Infinity is one of the most famous lyrics by Giacomo Leopardi's Songs. The poet wrote it in the years of his early youth in Recanati, his hometown, in the Marche. The definitive drafts date back to the years 1818-1819. The lyric, composed of 15 loose hendecasyllables, belongs to the series of writings published in 1826 under the title "Idilli". In addition to the Infinite, in this series there are also other lyrical notes, such as the moon and the evening of the day of celebration. The Greek term "idyll" (εἰδύλλιον), usually referring to poetic compositions centered on the description of rural scenes, undergoes a redefinition with Leopardi: the bucolic themes of the poems written by Greek poets Theocritus, Mosco, are absent in Leopardi's idylls Bione, and from Latin bucolic poets (Virgil, Calpurnio Siculo and Nemesiano), then imitated in the humanistic and Renaissance age by Jacopo Sannazaro and Torquato Tasso. Leopardian idyll is a composition characterized by a strong lyric intimism: in it the element of the natural landscape (often without the connotations of the ideal ancient landscape) is closely linked to the expression of the moods of man. This expression of one's own self does not want to be an escape into irrationality or into dream (as happens in romantic lyric), but only a new occasion for a broad reflection on time, on history, and on the sad destiny of men.
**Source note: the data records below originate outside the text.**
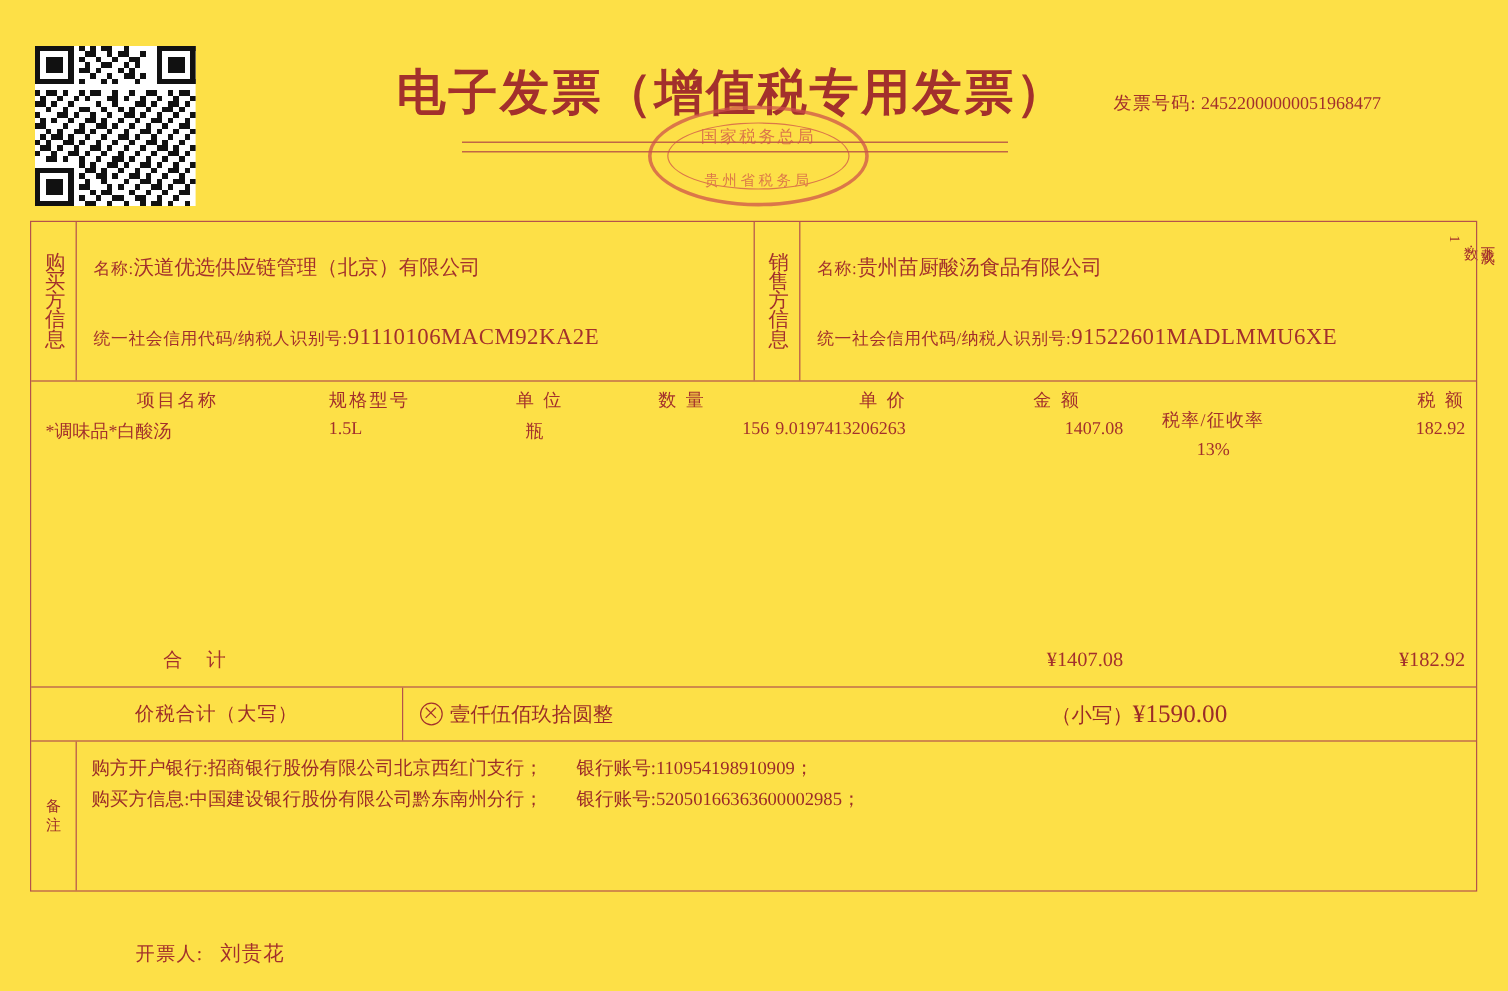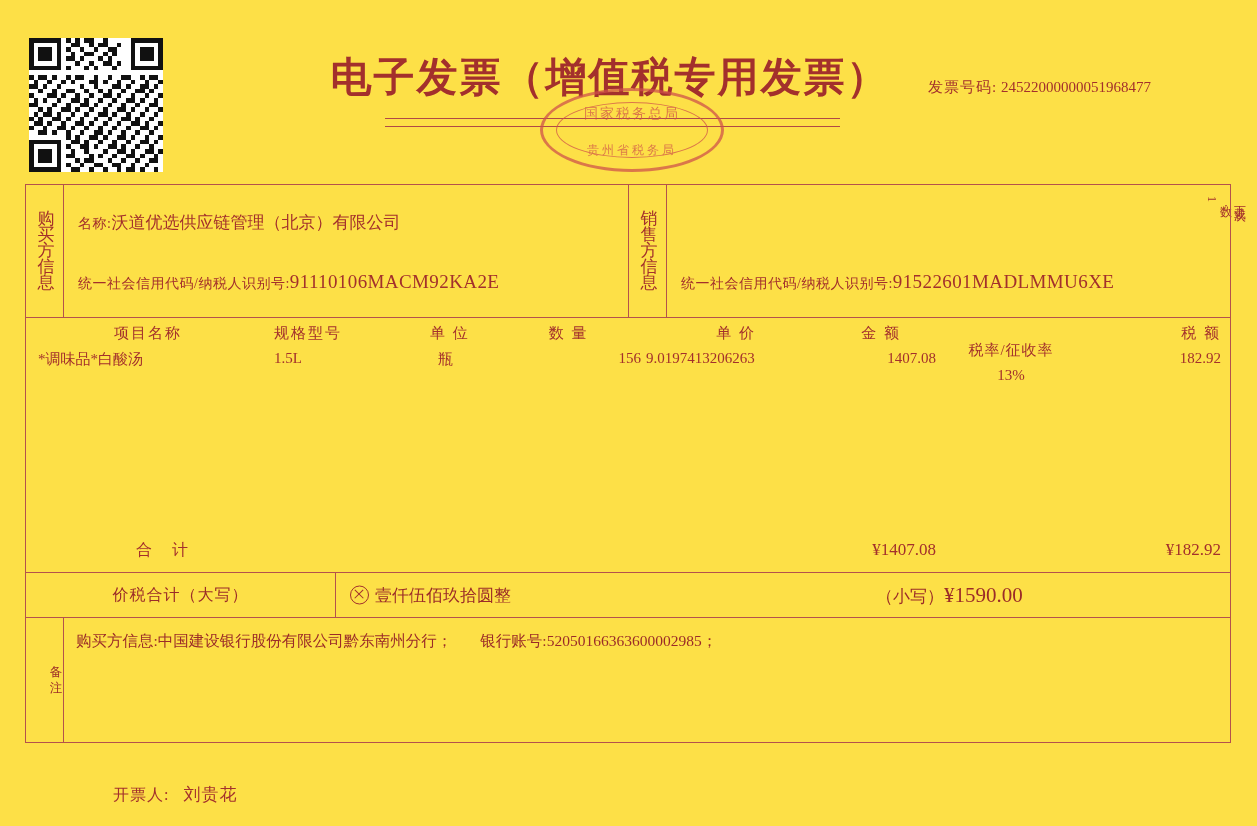--- a/index.html
+++ b/index.html
@@ -283,21 +283,21 @@
   
   .remark {
     display: flex;
     height: 124px;
   }
   .remark-tag {
     width: 38px;
     border-right: 1px solid #b4524c;
     display: flex;
     align-items: center;
-    justify-content: flex-end;
+    justify-content: center;
     font-size: 12.5px;
     line-height: 16px;
     box-sizing: border-box;
   }
   .remark-tag span { display:block; width: 14px; text-align:center; }
   .remark-body {
     flex: 1;
     padding: 10px 0 0 12px;
     font-size: 15.5px;
     line-height: 26px;
@@ -588,20 +588,23 @@
           <div class="party-row r2">
             <span class="k">统一社会信用代码/纳税人识别号:</span><span class="v code">91110106MACM92KA2E</span>
           </div>
         </div>
       </div>
       <div class="party">
         <div class="party-tag">
           <span>销售方信息</span>
         </div>
         <div class="party-body">
+          <div class="party-row r1">
+            <span class="k">名称:</span><span class="v">贵州苗厨酸汤食品有限公司</span>
+          </div>
           <div class="party-row r2">
             <span class="k">统一社会信用代码/纳税人识别号:</span><span class="v code">91522601MADLMMU6XE</span>
           </div>
         </div>
       </div>
     </div>
 
     <div class="items">
       <div class="items-head">
         <span class="c c-name h">项目名称</span>
@@ -642,20 +645,23 @@
         </div>
       </div>
     </div>
 
     <div class="remark">
       <div class="remark-tag">
         <span>备注</span>
       </div>
       <div class="remark-body">
         <div class="remark-line">
+          <span>购方开户银行:</span><span>招商银行股份有限公司北京西红门支行；</span><span class="gap"></span><span>银行账号:</span><span>110954198910909；</span>
+        </div>
+        <div class="remark-line">
           <span>购买方信息:</span><span>中国建设银行股份有限公司黔东南州分行；</span><span class="gap"></span><span>银行账号:</span><span>52050166363600002985；</span>
         </div>
       </div>
     </div>
 
   </div>
 
   <div class="footer">
     <span>开票人:</span><span class="name">刘贵花</span>
   </div>

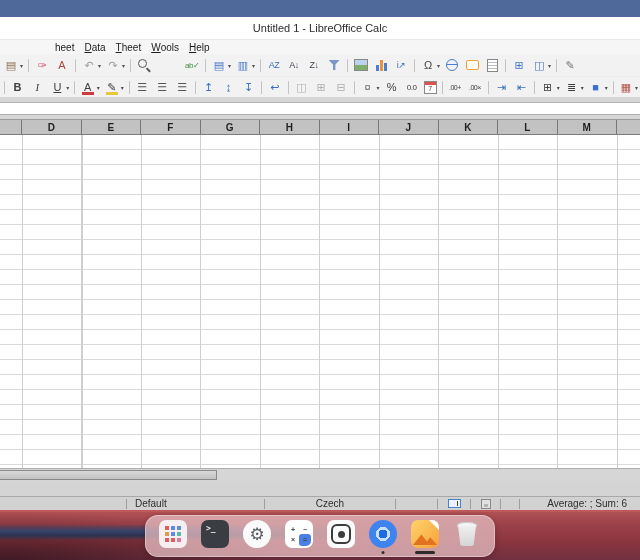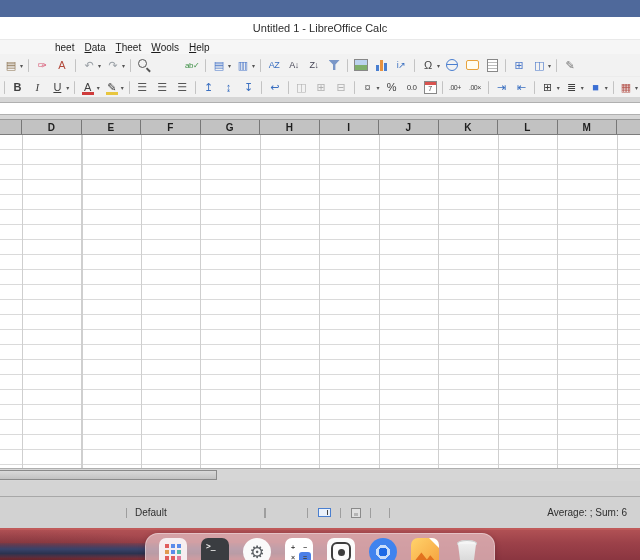--- a/index.html
+++ b/index.html
@@ -65,21 +65,21 @@
     background-position:22px 0, 0 0; }
 
   
   .hscroll { height:13px; background:#d6d6d6; border-top:1px solid #aeaeae; position:relative; }
   .hthumb { position:absolute; left:0; top:1px; width:217px; height:10px; background:linear-gradient(#d9d9d9,#c2c2c2); border:1px solid #8a8a8a; border-left:none; }
 
   
   .tabband { height:15px; background:#d4d4d4; }
 
   
-  .statusbar { height:32px; background:#d2d2d2; border-top:1px solid #a8a8a8; display:flex; align-items:center; font-size:10px; color:#2e2e2e; }
+  .statusbar { height:14px; background:#d2d2d2; border-top:1px solid #a8a8a8; display:flex; align-items:center; font-size:10px; color:#2e2e2e; }
   .sb-sep { width:1px; height:10px; background:#9e9e9e; flex:0 0 auto; }
   .sb-seg { height:100%; display:flex; align-items:center; flex:0 0 auto; }
   .sb-1 { width:126px; } .sb-2 { width:137px; padding-left:8px; } .sb-3 { width:130px; justify-content:center; }
   .sb-4 { width:41px; } .sb-5 { width:32px; justify-content:center; } .sb-6 { width:29px; justify-content:center; }
   .sb-7 { width:18px; } .sb-8 { flex:1 1 auto; justify-content:flex-end; padding-right:13px; }
   .sbicon-sel { width:13px; height:9px; border:1px solid #4a7fd0; background:#eaf1fb; position:relative; }
   .sbicon-sel::after { content:""; position:absolute; right:2px; top:1px; bottom:1px; width:1px; background:#444; }
   .sbicon-save { width:10px; height:10px; background:#e0e0e0; border:1px solid #8a8a8a; position:relative; }
   .sbicon-save::after { content:""; position:absolute; left:2px; top:4px; right:2px; bottom:1px; background:#b5b5b5; }
 
@@ -389,20 +389,23 @@
 
   <div class="tabband"></div>
 
   <div class="statusbar">
     <div class="sb-seg sb-1"></div>
     <div class="sb-sep"></div>
     <div class="sb-seg sb-2">
         <span>Default</span>
       </div>
     <div class="sb-sep"></div>
+    <div class="sb-seg sb-3">
+        <span>Czech</span>
+      </div>
     <div class="sb-sep"></div>
     <div class="sb-seg sb-4"></div>
     <div class="sb-sep"></div>
     <div class="sb-seg sb-5">
         <span class="sbicon-sel"></span>
       </div>
     <div class="sb-sep"></div>
     <div class="sb-seg sb-6">
         <span class="sbicon-save"></span>
       </div>

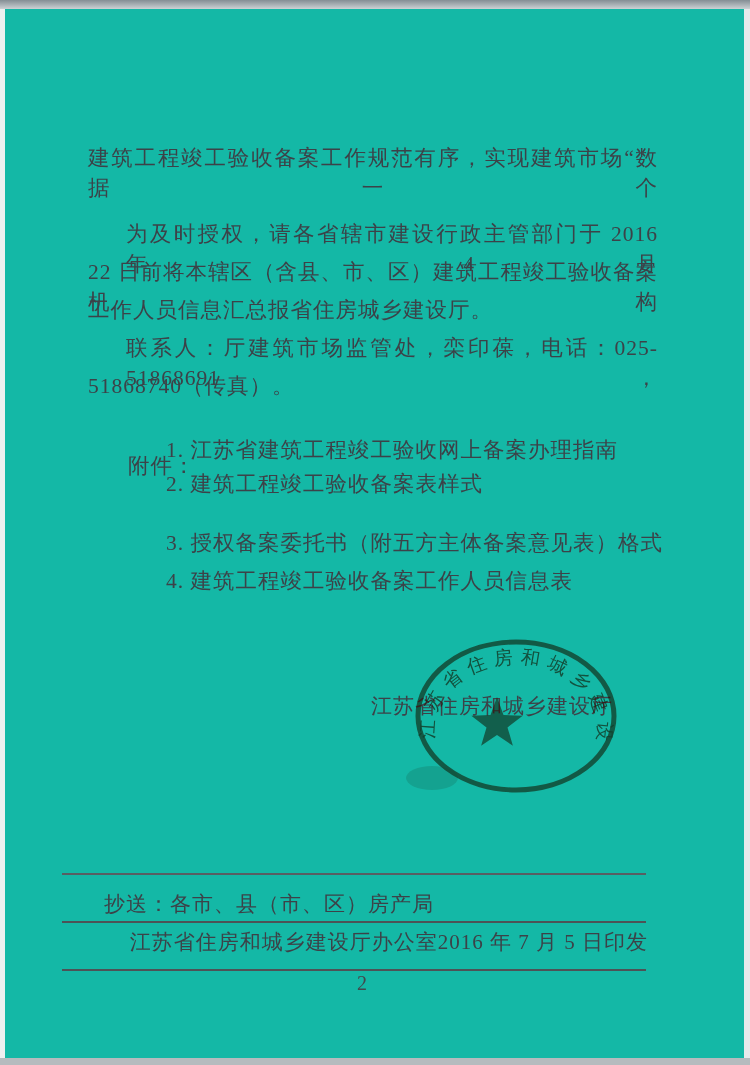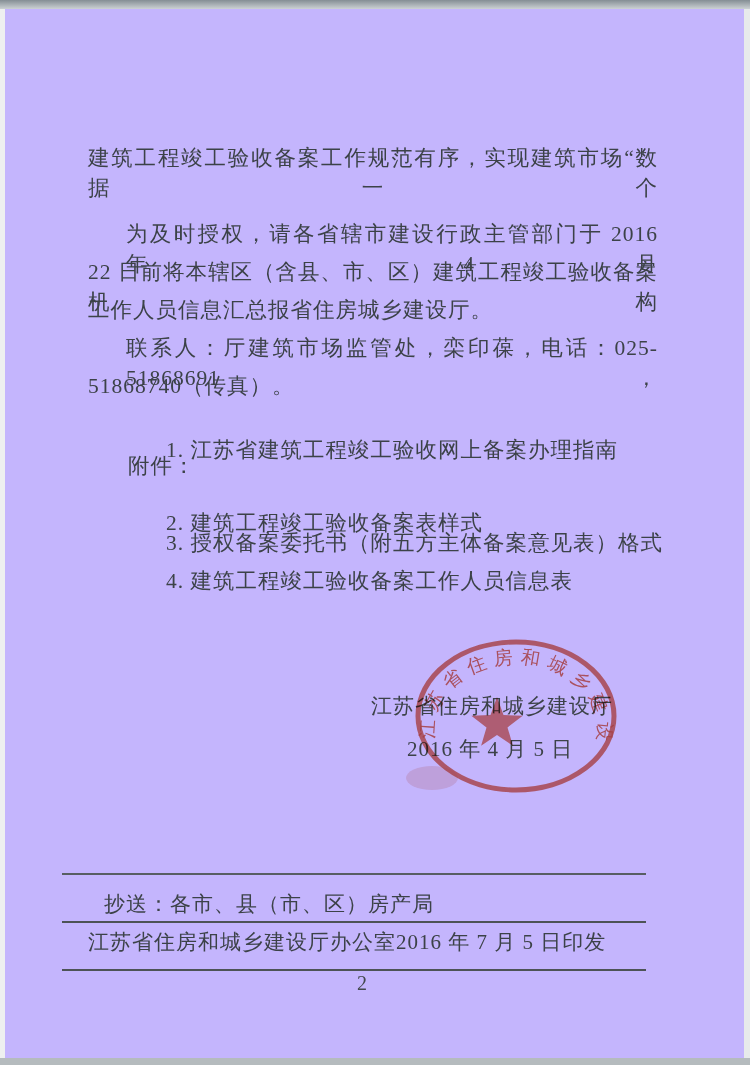--- a/index.html
+++ b/index.html
@@ -3,21 +3,21 @@
 <meta charset="utf-8">
 <style>
   html,body{margin:0;padding:0;}
   body{
     width:750px;height:1065px;
     font-family:"Liberation Serif","DejaVu Serif",serif;
     background:#ffffff;
   }
   .page{
     position:relative;width:750px;height:1065px;
-    background:#c4b5fd;overflow:hidden;
+    background:#14b8a6;overflow:hidden;
     color:#3c4248;
   }
   
   .edge-top{position:absolute;left:0;top:0;width:750px;height:9px;
     background:linear-gradient(#848e94,#ccd1d4);}
   .edge-bottom{position:absolute;left:0;top:1058px;width:750px;height:7px;
     background:#b5bbbe;}
   .edge-left{position:absolute;left:0;top:9px;width:5px;height:1049px;
     background:#eef0f0;}
   .edge-right{position:absolute;top:9px;left:744px;width:6px;height:1049px;
@@ -33,21 +33,21 @@
   .sig{position:absolute;font-size:21px;letter-spacing:1px;color:#3c4248;white-space:nowrap;}
 
   .seal{position:absolute;left:398px;top:625px;mix-blend-mode:multiply;}
 
   .rule{position:absolute;left:62px;width:584px;height:2px;background:#4d5356;}
   .rule.thin{height:1.5px;background:#585e62;}
 
   .footer-text{position:absolute;font-size:21px;letter-spacing:1px;color:#3c4248;white-space:nowrap;}
   .issuer-row{
     position:absolute;left:88px;top:928px;width:560px;
-    display:flex;justify-content:flex-start;align-items:baseline;
+    display:flex;justify-content:flex-end;align-items:baseline;
     font-size:21px;letter-spacing:1px;color:#3c4248;
   }
   .pagenum{
     position:absolute;left:336px;top:972px;width:52px;
     text-align:center;font-size:20px;color:#43484d;
     font-family:"Liberation Serif","DejaVu Serif",serif;
   }
 </style>
 </head>
 <body>
@@ -63,26 +63,25 @@
 
   <div class="bline just" style="left:126px;top:219px;width:532px;">为及时授权，请各省辖市建设行政主管部门于 2016 年 4 月</div>
   <div class="bline just" style="left:88px;top:257px;width:570px;">22 日前将本辖区（含县、市、区）建筑工程竣工验收备案机构</div>
   <div class="bline" style="left:88px;top:295px;">工作人员信息汇总报省住房城乡建设厅。</div>
 
   <div class="bline just" style="left:126px;top:333px;width:532px;">联系人：厅建筑市场监管处，栾印葆，电话：025-51868691，</div>
   <div class="bline" style="left:88px;top:371px;">51868740（传真）。</div>
 
   <div class="bline" style="left:128px;top:451px;">附件：</div>
   <div class="bline" style="left:166px;top:435px;">1. 江苏省建筑工程竣工验收网上备案办理指南</div>
-  <div class="bline" style="left:166px;top:508px;">2. 建筑工程竣工验收备案表样式</div>
+  <div class="bline" style="left:166px;top:469px;">2. 建筑工程竣工验收备案表样式</div>
   <div class="bline" style="left:166px;top:528px;">3. 授权备案委托书（附五方主体备案意见表）格式</div>
   <div class="bline" style="left:166px;top:566px;">4. 建筑工程竣工验收备案工作人员信息表</div>
 
   <div class="sig" style="left:371px;top:692px;">江苏省住房和城乡建设厅</div>
-  <div class="sig" style="left:407px;top:735px;">2016 年 4 月 5 日</div>
 
   <svg class="seal" width="240" height="200" viewBox="398 625 240 200">
     <defs>
       <path id="sealArc" d="M 436 744 A 82 66 0 1 1 596 744" fill="none"></path>
     </defs>
     <ellipse cx="516" cy="716" rx="98" ry="74" fill="none" stroke="#d85a45" stroke-width="5" opacity="0.8"></ellipse>
     <polygon points="497,697 503.5,715.1 522.7,715.7 507.5,727.4 512.9,745.8 497,735 481.1,745.8 486.5,727.4 471.3,715.7 490.5,715.1" fill="#d85a45" opacity="0.75"></polygon>
     <ellipse cx="432" cy="778" rx="26" ry="12" fill="#d85a45" opacity="0.18"></ellipse>
     <text font-size="19" letter-spacing="7" fill="#d85a45" opacity="0.85" font-family="Liberation Serif, DejaVu Serif, serif">
       <textPath href="#sealArc" startOffset="2%">江苏省住房和城乡建设厅</textPath>

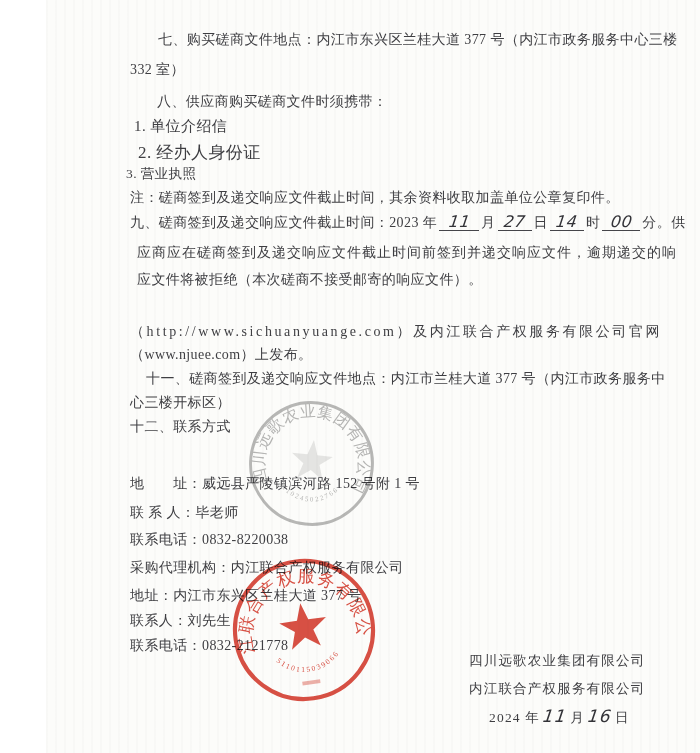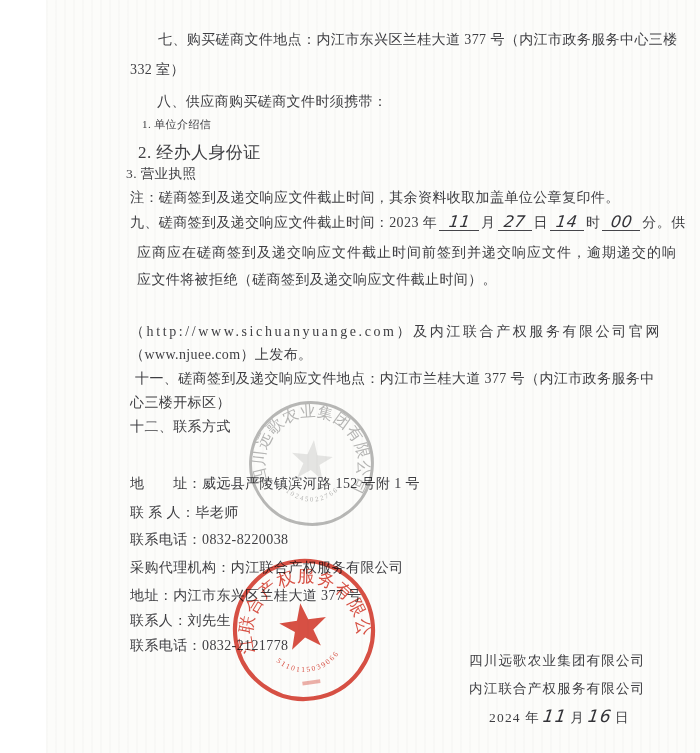--- a/index.html
+++ b/index.html
@@ -60,35 +60,35 @@
 </style>
 </head>
 <body>
 
 <div class="page">
 
   <div class="line" style="left:112px;top:31px">七、购买磋商文件地点：内江市东兴区兰桂大道 377 号（内江市政务服务中心三楼</div>
   <div class="line" style="left:84px;top:61px">332 室）</div>
 
   <div class="line" style="left:111px;top:93px">八、供应商购买磋商文件时须携带：</div>
-  <div class="line" style="left:96px;top:117px;font-size:11px">1. 单位介绍信</div>
+  <div class="line" style="left:88px;top:117px;font-size:15px">1. 单位介绍信</div>
   <div class="line" style="left:92px;top:141px;font-size:17px">2. 经办人身份证</div>
   <div class="line" style="left:80px;top:165px;font-size:13.5px">3. 营业执照</div>
   <div class="line" style="left:84px;top:189px">注：磋商签到及递交响应文件截止时间，其余资料收取加盖单位公章复印件。</div>
 
   <div class="line" style="left:84px;top:214px">
     <span>九、磋商签到及递交响应文件截止时间：2023 年</span><span class="blank" style="width:40px"><span class="hw">11</span></span><span>月</span><span class="blank" style="width:34px"><span class="hw">27</span></span><span>日</span><span class="blank" style="width:34px"><span class="hw">14</span></span><span>时</span><span class="blank" style="width:38px"><span class="hw">00</span></span><span>分。供</span>
   </div>
   <div class="line sp1" style="left:91px;top:244px">应商应在磋商签到及递交响应文件截止时间前签到并递交响应文件，逾期递交的响</div>
-  <div class="line" style="left:91px;top:271px">应文件将被拒绝（磋商签到及递交响应文件截止时间）。</div>
+  <div class="line" style="left:91px;top:271px">应文件将被拒绝（本次磋商不接受邮寄的响应文件）。</div>
 
   <div class="line sp3" style="left:84px;top:323px">（http://www.sichuanyuange.com）及内江联合产权服务有限公司官网</div>
   <div class="line" style="left:84px;top:346px">（www.njuee.com）上发布。</div>
 
-  <div class="line" style="left:89px;top:370px">十一、磋商签到及递交响应文件地点：内江市兰桂大道 377 号（内江市政务服务中</div>
+  <div class="line" style="left:100px;top:370px">十一、磋商签到及递交响应文件地点：内江市兰桂大道 377 号（内江市政务服务中</div>
   <div class="line" style="left:84px;top:394px">心三楼开标区）</div>
 
   <div class="line" style="left:84px;top:418px">十二、联系方式</div>
   <div class="line" style="left:84px;top:475px">地　　址：威远县严陵镇滨河路 152 号附 1 号</div>
   <div class="line" style="left:84px;top:504px">联 系 人：毕老师</div>
   <div class="line" style="left:84px;top:531px">联系电话：0832-8220038</div>
   <div class="line" style="left:84px;top:559px">采购代理机构：内江联合产权服务有限公司</div>
   <div class="line" style="left:84px;top:587px">地址：内江市东兴区兰桂大道 377 号</div>
   <div class="line" style="left:84px;top:612px">联系人：刘先生</div>
   <div class="line" style="left:84px;top:637px">联系电话：0832-2121778</div>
Leopard idylls, moreover, present stylistic differences with respect to other compositions, in particular striking the skillful and wise mix of linguistic registers ranging from the literary one (Ermo colle) to the simple, piano and colloquial (Sempre caro). This idyll is divided into two distinct parts: in the first the poet expresses concepts that are usual to him while, in the second, he uses imagination and gets lost in the infinite. The original manuscript is kept at the National Library of Naples, along with other works by the poet. A second manuscript, with many other autographs, is kept in the Museum of manuscripts of the town of Visso in the province of Macerata. In October 2016, following the earthquake that struck the area, these manuscripts were temporarily transferred to Bologna.

The poem

 Sempre caro mi fu quest'ermo colle,
E questa siepe, che da tanta parte
Dell'ultimo orizzonte il guardo esclude.
Ma sedendo e mirando, interminati
Spazi di là da quella, e sovrumani
Silenzi, e profondissima quiete
Io nel pensier mi fingo; ove per poco
Il cor non si spaura. E come il vento
Odo stormir tra queste piante, io quello
Infinito silenzio a questa voce
Vo comparando: e mi sovvien l'eterno,
E le morte stagioni, e la presente
E viva, e il suon di lei. Così tra questa
Immensità s'annega il pensier mio:
E il naufragar m'è dolce in questo mare.